(Edit tracking data)
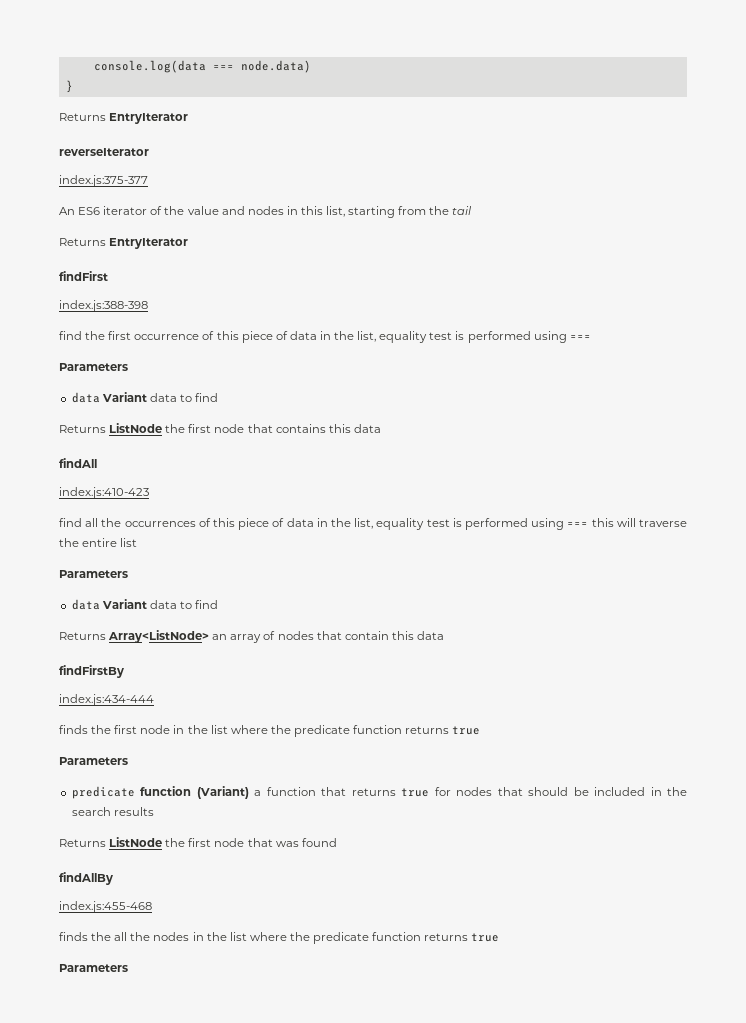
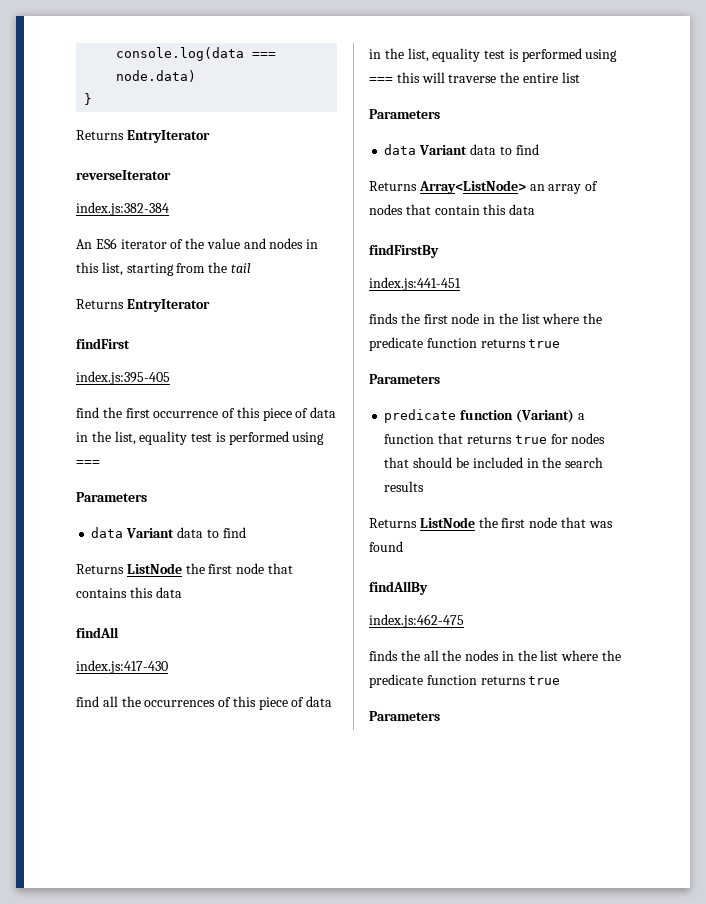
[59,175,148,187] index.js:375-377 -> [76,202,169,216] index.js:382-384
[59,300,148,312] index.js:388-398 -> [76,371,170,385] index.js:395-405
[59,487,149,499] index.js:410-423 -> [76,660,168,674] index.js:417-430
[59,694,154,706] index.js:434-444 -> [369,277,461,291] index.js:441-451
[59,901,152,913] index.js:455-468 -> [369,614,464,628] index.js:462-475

==

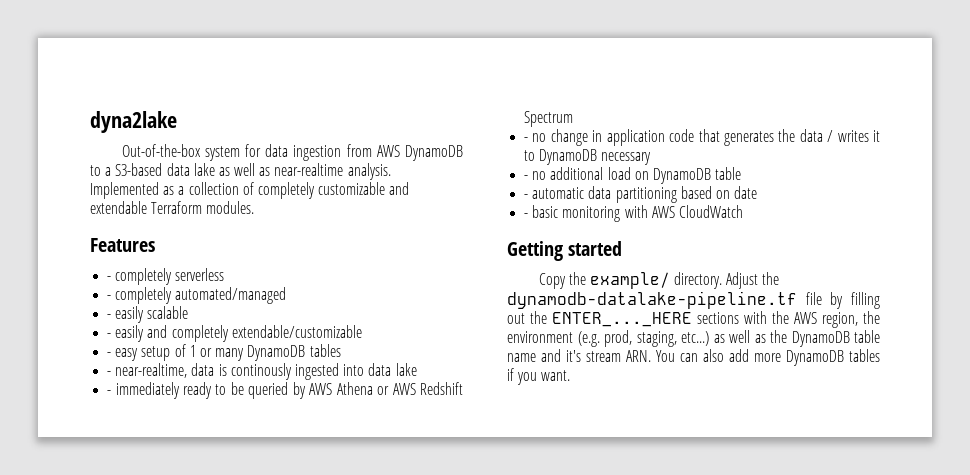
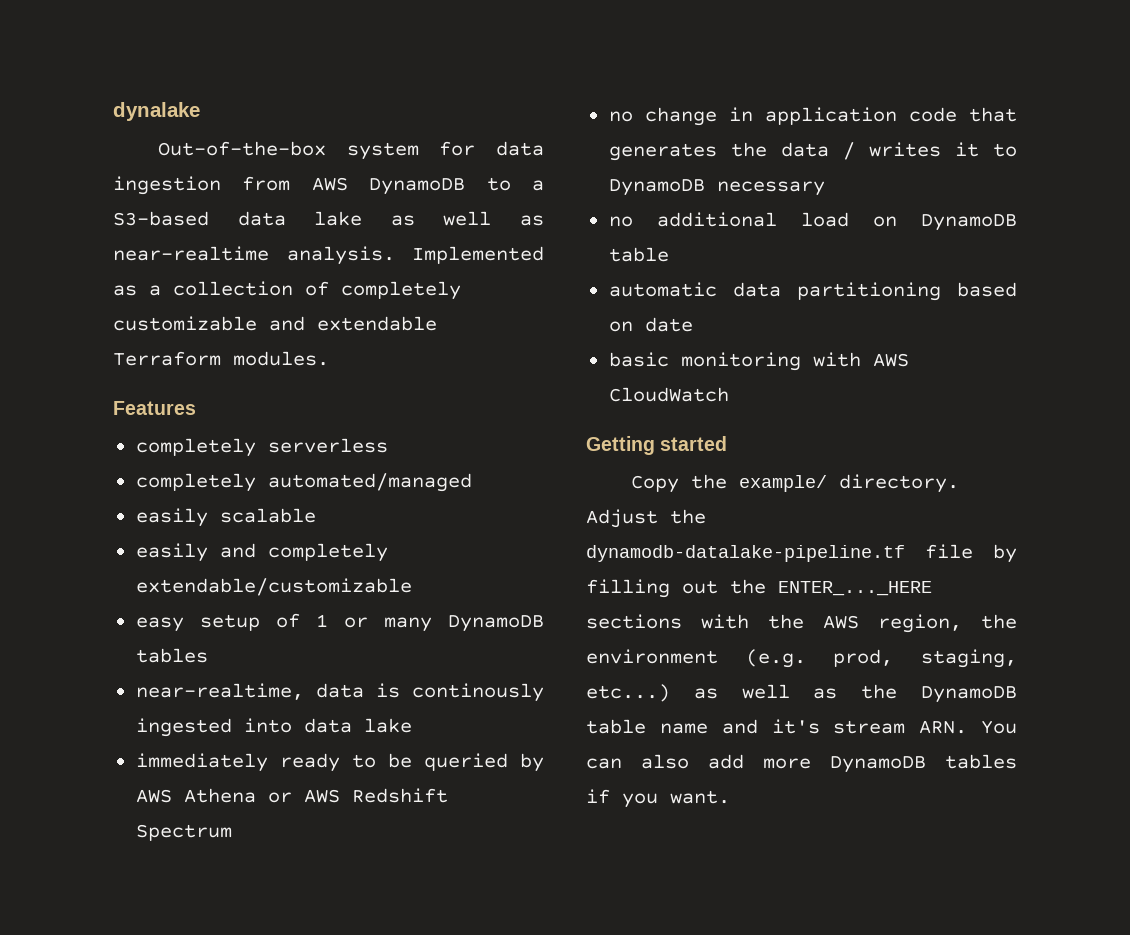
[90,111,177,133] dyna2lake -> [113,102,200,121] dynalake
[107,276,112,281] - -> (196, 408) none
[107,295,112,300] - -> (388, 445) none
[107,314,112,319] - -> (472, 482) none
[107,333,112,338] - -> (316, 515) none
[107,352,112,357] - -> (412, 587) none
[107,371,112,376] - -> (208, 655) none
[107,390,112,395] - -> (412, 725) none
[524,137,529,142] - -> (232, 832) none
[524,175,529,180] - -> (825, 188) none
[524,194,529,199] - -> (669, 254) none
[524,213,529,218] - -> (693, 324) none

(What is being asked)
The answer is the lines above between the line holding "[59,175,148,187] index.js:375-377 ->" and the line holding "[59,901,152,913] index.js:455-468 ->", inclusive, each written out exactly, and no others.

(Task answer)
[59,175,148,187] index.js:375-377 -> [76,202,169,216] index.js:382-384
[59,300,148,312] index.js:388-398 -> [76,371,170,385] index.js:395-405
[59,487,149,499] index.js:410-423 -> [76,660,168,674] index.js:417-430
[59,694,154,706] index.js:434-444 -> [369,277,461,291] index.js:441-451
[59,901,152,913] index.js:455-468 -> [369,614,464,628] index.js:462-475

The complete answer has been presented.